The level of economic integration in globalization processes is well advanced, as it has been shown that when production in some provinces of China is paralyzed, the supply of inputs to other companies from other nations has affected, a situation of vulnerability that has motivated deglobalization as a response that makes relocation more profitable with the repatriation of factories (Zhu et al., 2020). This paper first makes a critical analysis of the national protectionist policies and their implications on the global supply and value chains and how these two factors determine the strategy of the relocation of production. Finally, a discussion is offered on these issues.

Key Terms in this Chapter

Global Supply Chain: A set of activities, facilities, and means of distribution throughout the world necessary to carry out the entire sales process of a product. This is from the search for raw materials, their subsequent transformation, and their transportation and delivery to the final consumer anywhere in the world.

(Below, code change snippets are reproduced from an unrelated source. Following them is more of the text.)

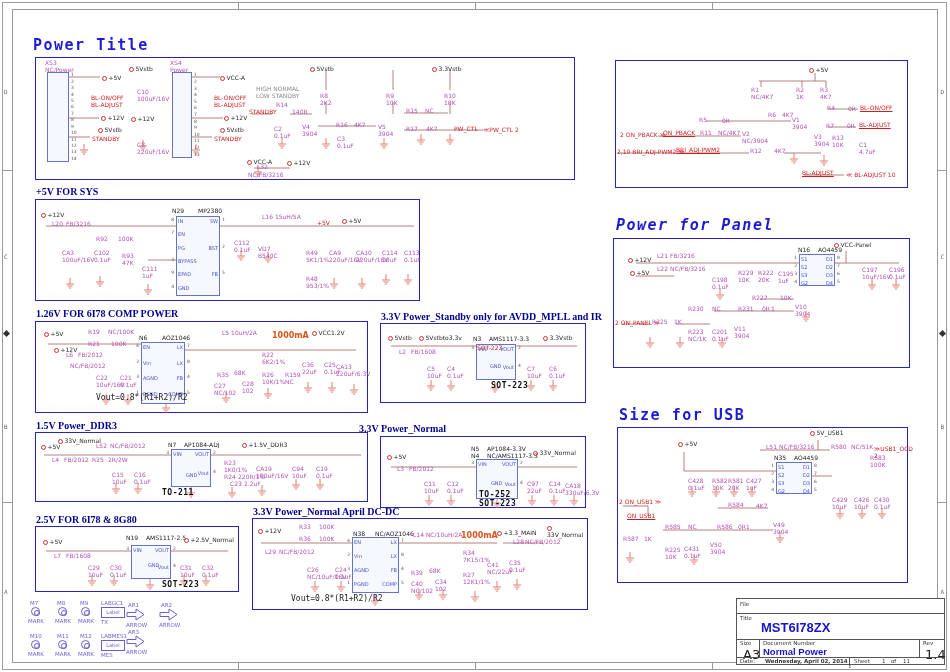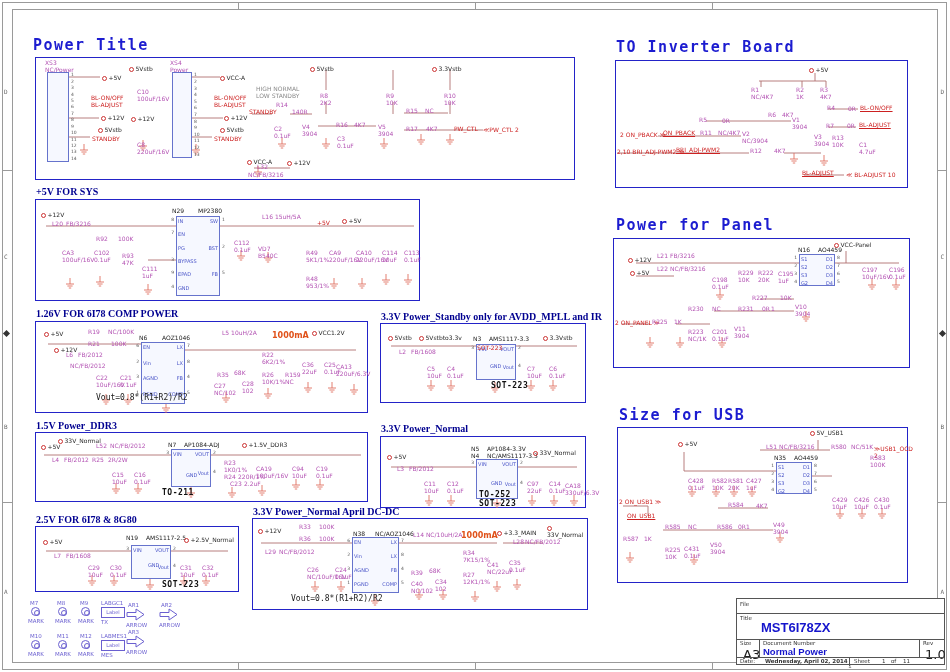--- a/index.html
+++ b/index.html
@@ -69,21 +69,21 @@
     <span class="tb-small" style="left:3px;top:16px;">Title</span>
     <span class="tb-big" style="left:24px;top:21px;">MST6I78ZX</span>
     <div class="tb-hl" style="top:40px;"></div>
     <span class="tb-small" style="left:3px;top:41px;">Size</span>
     <span class="tb-med" style="left:6px;top:48px;">A3</span>
     <div class="tb-vl" style="left:22px;top:40px;height:18px;"></div>
     <span class="tb-small" style="left:26px;top:41px;">Document Number</span>
     <span class="tb-doc" style="left:26px;top:47px;">Normal Power</span>
     <div class="tb-vl" style="left:182px;top:40px;height:18px;"></div>
     <span class="tb-small" style="left:186px;top:41px;">Rev</span>
-    <span class="tb-med" style="left:188px;top:48px;">1.0</span>
+    <span class="tb-med" style="left:188px;top:48px;">1.4</span>
     <div class="tb-hl" style="top:58px;"></div>
     <span class="tb-small" style="left:3px;top:59px;">Date:</span>
     <span class="tb-small" style="left:28px;top:59px;font-weight:bold;">Wednesday, April 02, 2014</span>
     <div class="tb-vl" style="left:112px;top:58px;height:9px;"></div>
     <span class="tb-small" style="left:117px;top:59px;">Sheet</span>
     <span class="tb-small" style="left:145px;top:59px;">1</span>
     <span class="tb-small" style="left:154px;top:59px;">of</span>
     <span class="tb-small" style="left:166px;top:59px;">11</span>
   </div>
 <div class="title-big" style="left: 33px; top: 36px;">Power Title</div>
@@ -422,21 +422,21 @@
       <span class="lbl c" style="left: 208px; top: 48px;">2.2uF</span>
       <span class="lbl p" style="left: 206px; top: 9px;">+1.5V_DDR3</span>
       <span class="lbl c" style="left: 220px; top: 33px;">CA19
 100uF/16V</span>
       <span class="lbl c" style="left: 256px; top: 33px;">C94
 10uF</span>
       <span class="lbl c" style="left: 280px; top: 33px;">C19
 0.1uF</span>
       <span class="lbl b" style="left: 126px; top: 56px;">TO-211</span>
     </div>
-    <div class="title-small" style="left: 381px; top: 423px;">3.3V Power_Normal</div>
+    <div class="title-small" style="left: 359px; top: 423px;">3.3V Power_Normal</div>
     <div class="sbox" style="left: 380px; top: 436px; width: 206px; height: 72px;">
       <svg class="wires" width="206" height="72">
         <line x1="10" y1="30" x2="95" y2="30" stroke="#b07070" stroke-width="0.9"></line>
         <line x1="137" y1="30" x2="196" y2="30" stroke="#b07070" stroke-width="0.9"></line>
         <path d="M 48 58 V 64 M 44 64 H 52 M 45.4 66 H 50.6 M 46.8 68 H 49.2" stroke="#e07060" stroke-width="0.9" fill="none"></path>
         <path d="M 70 58 V 64 M 66 64 H 74 M 67.4 66 H 72.6 M 68.8 68 H 71.2" stroke="#e07060" stroke-width="0.9" fill="none"></path>
         <path d="M 116 60 V 66 M 112 66 H 120 M 113.4 68 H 118.6 M 114.8 70 H 117.2" stroke="#e07060" stroke-width="0.9" fill="none"></path>
         <path d="M 151 58 V 64 M 147 64 H 155 M 148.4 66 H 153.6 M 149.8 68 H 152.2" stroke="#e07060" stroke-width="0.9" fill="none"></path>
         <path d="M 173 58 V 64 M 169 64 H 177 M 170.4 66 H 175.6 M 171.8 68 H 174.2" stroke="#e07060" stroke-width="0.9" fill="none"></path>
         <path d="M 193 58 V 64 M 189 64 H 197 M 190.4 66 H 195.6 M 191.8 68 H 194.2" stroke="#e07060" stroke-width="0.9" fill="none"></path>
@@ -565,21 +565,20 @@
       <span class="lbl c" style="left: 256px; top: 41px;">C35
 0.1uF</span>
       <span class="lbl c" style="left: 158px; top: 51px;">R39</span>
       <span class="lbl c" style="left: 176px; top: 49px;">68K</span>
       <span class="lbl c" style="left: 158px; top: 62px;">C40
 NC/102</span>
       <span class="lbl c" style="left: 182px; top: 60px;">C34
 102</span>
       <span class="lbl m" style="left: 38px; top: 76px;">Vout=0.8*(R1+R2)/R2</span>
     </div>
-    <div class="title-big" style="left: 616px; top: 38px;">TO Inverter Board</div>
     <div class="sbox" style="left: 615px; top: 60px; width: 293px; height: 128px;">
       <svg class="wires" width="293" height="128">
         <line x1="143" y1="20" x2="210" y2="20" stroke="#b07070" stroke-width="0.9"></line>
         <line x1="199" y1="12" x2="199" y2="20" stroke="#b07070" stroke-width="0.9"></line>
         <line x1="145" y1="20" x2="145" y2="26" stroke="#b07070" stroke-width="0.9"></line>
         <line x1="186" y1="20" x2="186" y2="26" stroke="#b07070" stroke-width="0.9"></line>
         <line x1="210" y1="20" x2="210" y2="26" stroke="#b07070" stroke-width="0.9"></line>
         <line x1="90" y1="60" x2="175" y2="60" stroke="#b07070" stroke-width="0.9"></line>
         <line x1="42" y1="75" x2="125" y2="75" stroke="#b07070" stroke-width="0.9"></line>
         <line x1="1" y1="92" x2="133" y2="92" stroke="#b07070" stroke-width="0.9"></line>
@@ -621,21 +620,21 @@
 10K</span>
       <span class="lbl c" style="left: 243px; top: 81px;">C1
 4.7uF</span>
       <span class="lbl n" style="left: 1px; top: 88px;">2,10  BRI_ADJ-PWM2 ≫</span>
       <span class="lbl u" style="left: 60px; top: 86px;">BRI_ADJ-PWM2</span>
       <span class="lbl c" style="left: 134px; top: 87px;">R12</span>
       <span class="lbl c" style="left: 158px; top: 87px;">4K7</span>
       <span class="lbl u" style="left: 186px; top: 109px;">BL-ADJUST</span>
       <span class="lbl n" style="left: 230px; top: 111px;">≪ BL-ADJUST  10</span>
     </div>
-    <div class="title-big" style="left: 616px; top: 216px;">Power for Panel</div>
+    <div class="title-big" style="left: 616px; top: 216px; font-style: italic;">Power for Panel</div>
     <div class="sbox" style="left: 613px; top: 238px; width: 297px; height: 130px;">
       <svg class="wires" width="297" height="130">
         <line x1="22" y1="24" x2="185" y2="24" stroke="#b07070" stroke-width="0.9"></line>
         <line x1="22" y1="37" x2="60" y2="37" stroke="#b07070" stroke-width="0.9"></line>
         <line x1="221" y1="24" x2="285" y2="24" stroke="#b07070" stroke-width="0.9"></line>
         <line x1="232" y1="12" x2="232" y2="24" stroke="#b07070" stroke-width="0.9"></line>
         <line x1="8" y1="85" x2="36" y2="85" stroke="#b07070" stroke-width="0.9"></line>
         <line x1="62" y1="85" x2="96" y2="85" stroke="#b07070" stroke-width="0.9"></line>
         <line x1="100" y1="72" x2="180" y2="72" stroke="#b07070" stroke-width="0.9"></line>
         <line x1="146" y1="60" x2="180" y2="60" stroke="#b07070" stroke-width="0.9"></line>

Production Chain: A system made up of people and companies related to each other by a succession of production operations.

Protectionism: A commercial policy established by a government that aims to protect the national industry against foreign competition with the application of tariffs or any other type of import restriction.

Value Chains: A theoretical model that graphs and allows to describe the activities of an organization to generate value for the end customer and to it.

Relocation of Production: The international displacement of a production structure.

Deglobalization: The slow-down or reverse of globalization. A political project opposed to neoliberal globalization. In the first definition, the term describes how global flows of trade, investment, and migration can decline.